Prompt: Every line below must be reproduced exactly. Copy them all.

Record excerpts:
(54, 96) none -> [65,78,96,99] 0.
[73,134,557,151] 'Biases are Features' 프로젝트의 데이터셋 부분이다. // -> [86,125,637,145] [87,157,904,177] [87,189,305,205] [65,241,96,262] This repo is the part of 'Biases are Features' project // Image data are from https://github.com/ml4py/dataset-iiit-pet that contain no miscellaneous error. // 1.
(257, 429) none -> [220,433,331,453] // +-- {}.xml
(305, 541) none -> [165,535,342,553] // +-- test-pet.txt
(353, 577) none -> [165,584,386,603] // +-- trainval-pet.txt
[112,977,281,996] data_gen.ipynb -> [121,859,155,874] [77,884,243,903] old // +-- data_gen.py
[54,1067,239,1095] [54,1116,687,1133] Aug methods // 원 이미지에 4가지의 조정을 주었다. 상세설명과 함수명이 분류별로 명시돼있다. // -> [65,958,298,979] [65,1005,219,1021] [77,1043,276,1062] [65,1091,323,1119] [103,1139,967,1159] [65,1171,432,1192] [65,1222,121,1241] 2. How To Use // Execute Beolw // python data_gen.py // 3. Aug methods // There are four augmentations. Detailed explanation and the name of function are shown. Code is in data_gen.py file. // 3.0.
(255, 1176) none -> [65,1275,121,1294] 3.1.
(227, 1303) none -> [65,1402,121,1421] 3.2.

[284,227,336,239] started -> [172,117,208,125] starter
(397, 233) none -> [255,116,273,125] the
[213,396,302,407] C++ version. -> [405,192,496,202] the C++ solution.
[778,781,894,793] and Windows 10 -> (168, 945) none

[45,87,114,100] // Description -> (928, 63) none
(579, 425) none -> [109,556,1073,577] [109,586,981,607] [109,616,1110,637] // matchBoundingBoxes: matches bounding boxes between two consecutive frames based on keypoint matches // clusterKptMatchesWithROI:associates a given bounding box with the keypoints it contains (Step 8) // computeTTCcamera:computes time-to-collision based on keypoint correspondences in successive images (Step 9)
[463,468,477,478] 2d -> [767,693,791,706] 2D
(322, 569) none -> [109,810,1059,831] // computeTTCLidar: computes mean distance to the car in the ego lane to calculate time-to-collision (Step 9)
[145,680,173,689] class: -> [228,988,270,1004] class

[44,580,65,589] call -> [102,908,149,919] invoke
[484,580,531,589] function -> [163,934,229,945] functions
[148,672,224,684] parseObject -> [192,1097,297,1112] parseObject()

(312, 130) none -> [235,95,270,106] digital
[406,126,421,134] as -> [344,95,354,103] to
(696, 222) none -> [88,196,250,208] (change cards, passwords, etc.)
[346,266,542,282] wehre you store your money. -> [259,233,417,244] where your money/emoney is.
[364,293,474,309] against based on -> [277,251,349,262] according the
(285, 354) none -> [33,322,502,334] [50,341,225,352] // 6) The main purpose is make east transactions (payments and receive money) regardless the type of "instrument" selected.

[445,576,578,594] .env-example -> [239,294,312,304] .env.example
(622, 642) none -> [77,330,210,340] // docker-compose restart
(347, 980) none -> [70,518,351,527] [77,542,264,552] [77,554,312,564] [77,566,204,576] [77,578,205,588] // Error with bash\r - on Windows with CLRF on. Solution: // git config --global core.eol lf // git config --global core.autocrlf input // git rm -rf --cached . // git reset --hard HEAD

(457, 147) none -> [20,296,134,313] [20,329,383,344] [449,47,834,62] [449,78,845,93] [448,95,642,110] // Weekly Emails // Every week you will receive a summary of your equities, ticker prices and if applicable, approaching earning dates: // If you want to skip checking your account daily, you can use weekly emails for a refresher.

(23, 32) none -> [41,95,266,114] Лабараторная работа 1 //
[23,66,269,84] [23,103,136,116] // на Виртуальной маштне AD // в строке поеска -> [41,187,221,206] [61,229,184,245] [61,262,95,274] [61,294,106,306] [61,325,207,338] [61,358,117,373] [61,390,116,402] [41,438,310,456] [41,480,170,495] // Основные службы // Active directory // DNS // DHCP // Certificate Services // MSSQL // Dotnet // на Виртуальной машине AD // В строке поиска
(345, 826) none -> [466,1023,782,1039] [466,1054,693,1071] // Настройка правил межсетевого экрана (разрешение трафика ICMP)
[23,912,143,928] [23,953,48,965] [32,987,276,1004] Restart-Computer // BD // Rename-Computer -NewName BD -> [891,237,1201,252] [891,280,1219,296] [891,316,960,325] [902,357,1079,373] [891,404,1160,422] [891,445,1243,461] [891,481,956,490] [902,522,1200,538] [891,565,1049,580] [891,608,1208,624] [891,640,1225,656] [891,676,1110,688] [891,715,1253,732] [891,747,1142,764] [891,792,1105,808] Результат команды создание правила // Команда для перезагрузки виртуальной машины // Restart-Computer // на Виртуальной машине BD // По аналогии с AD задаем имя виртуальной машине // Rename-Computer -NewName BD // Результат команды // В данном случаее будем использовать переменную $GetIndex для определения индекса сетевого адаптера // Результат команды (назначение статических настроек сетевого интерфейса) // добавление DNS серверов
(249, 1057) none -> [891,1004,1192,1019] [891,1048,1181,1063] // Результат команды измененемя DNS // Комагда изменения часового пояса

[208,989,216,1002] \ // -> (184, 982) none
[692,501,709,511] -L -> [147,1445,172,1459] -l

Written response:
(54, 96) none -> [65,78,96,99] 0.
[73,134,557,151] 'Biases are Features' 프로젝트의 데이터셋 부분이다. // -> [86,125,637,145] [87,157,904,177] [87,189,305,205] [65,241,96,262] This repo is the part of 'Biases are Features' project // Image data are from https://github.com/ml4py/dataset-iiit-pet that contain no miscellaneous error. // 1.
(257, 429) none -> [220,433,331,453] // +-- {}.xml
(305, 541) none -> [165,535,342,553] // +-- test-pet.txt
(353, 577) none -> [165,584,386,603] // +-- trainval-pet.txt
[112,977,281,996] data_gen.ipynb -> [121,859,155,874] [77,884,243,903] old // +-- data_gen.py
[54,1067,239,1095] [54,1116,687,1133] Aug methods // 원 이미지에 4가지의 조정을 주었다. 상세설명과 함수명이 분류별로 명시돼있다. // -> [65,958,298,979] [65,1005,219,1021] [77,1043,276,1062] [65,1091,323,1119] [103,1139,967,1159] [65,1171,432,1192] [65,1222,121,1241] 2. How To Use // Execute Beolw // python data_gen.py // 3. Aug methods // There are four augmentations. Detailed explanation and the name of function are shown. Code is in data_gen.py file. // 3.0.
(255, 1176) none -> [65,1275,121,1294] 3.1.
(227, 1303) none -> [65,1402,121,1421] 3.2.

[284,227,336,239] started -> [172,117,208,125] starter
(397, 233) none -> [255,116,273,125] the
[213,396,302,407] C++ version. -> [405,192,496,202] the C++ solution.
[778,781,894,793] and Windows 10 -> (168, 945) none

[45,87,114,100] // Description -> (928, 63) none
(579, 425) none -> [109,556,1073,577] [109,586,981,607] [109,616,1110,637] // matchBoundingBoxes: matches bounding boxes between two consecutive frames based on keypoint matches // clusterKptMatchesWithROI:associates a given bounding box with the keypoints it contains (Step 8) // computeTTCcamera:computes time-to-collision based on keypoint correspondences in successive images (Step 9)
[463,468,477,478] 2d -> [767,693,791,706] 2D
(322, 569) none -> [109,810,1059,831] // computeTTCLidar: computes mean distance to the car in the ego lane to calculate time-to-collision (Step 9)
[145,680,173,689] class: -> [228,988,270,1004] class

[44,580,65,589] call -> [102,908,149,919] invoke
[484,580,531,589] function -> [163,934,229,945] functions
[148,672,224,684] parseObject -> [192,1097,297,1112] parseObject()

(312, 130) none -> [235,95,270,106] digital
[406,126,421,134] as -> [344,95,354,103] to
(696, 222) none -> [88,196,250,208] (change cards, passwords, etc.)
[346,266,542,282] wehre you store your money. -> [259,233,417,244] where your money/emoney is.
[364,293,474,309] against based on -> [277,251,349,262] according the
(285, 354) none -> [33,322,502,334] [50,341,225,352] // 6) The main purpose is make east transactions (payments and receive money) regardless the type of "instrument" selected.

[445,576,578,594] .env-example -> [239,294,312,304] .env.example
(622, 642) none -> [77,330,210,340] // docker-compose restart
(347, 980) none -> [70,518,351,527] [77,542,264,552] [77,554,312,564] [77,566,204,576] [77,578,205,588] // Error with bash\r - on Windows with CLRF on. Solution: // git config --global core.eol lf // git config --global core.autocrlf input // git rm -rf --cached . // git reset --hard HEAD

(457, 147) none -> [20,296,134,313] [20,329,383,344] [449,47,834,62] [449,78,845,93] [448,95,642,110] // Weekly Emails // Every week you will receive a summary of your equities, ticker prices and if applicable, approaching earning dates: // If you want to skip checking your account daily, you can use weekly emails for a refresher.

(23, 32) none -> [41,95,266,114] Лабараторная работа 1 //
[23,66,269,84] [23,103,136,116] // на Виртуальной маштне AD // в строке поеска -> [41,187,221,206] [61,229,184,245] [61,262,95,274] [61,294,106,306] [61,325,207,338] [61,358,117,373] [61,390,116,402] [41,438,310,456] [41,480,170,495] // Основные службы // Active directory // DNS // DHCP // Certificate Services // MSSQL // Dotnet // на Виртуальной машине AD // В строке поиска
(345, 826) none -> [466,1023,782,1039] [466,1054,693,1071] // Настройка правил межсетевого экрана (разрешение трафика ICMP)
[23,912,143,928] [23,953,48,965] [32,987,276,1004] Restart-Computer // BD // Rename-Computer -NewName BD -> [891,237,1201,252] [891,280,1219,296] [891,316,960,325] [902,357,1079,373] [891,404,1160,422] [891,445,1243,461] [891,481,956,490] [902,522,1200,538] [891,565,1049,580] [891,608,1208,624] [891,640,1225,656] [891,676,1110,688] [891,715,1253,732] [891,747,1142,764] [891,792,1105,808] Результат команды создание правила // Команда для перезагрузки виртуальной машины // Restart-Computer // на Виртуальной машине BD // По аналогии с AD задаем имя виртуальной машине // Rename-Computer -NewName BD // Результат команды // В данном случаее будем использовать переменную $GetIndex для определения индекса сетевого адаптера // Результат команды (назначение статических настроек сетевого интерфейса) // добавление DNS серверов
(249, 1057) none -> [891,1004,1192,1019] [891,1048,1181,1063] // Результат команды измененемя DNS // Комагда изменения часового пояса

[208,989,216,1002] \ // -> (184, 982) none
[692,501,709,511] -L -> [147,1445,172,1459] -l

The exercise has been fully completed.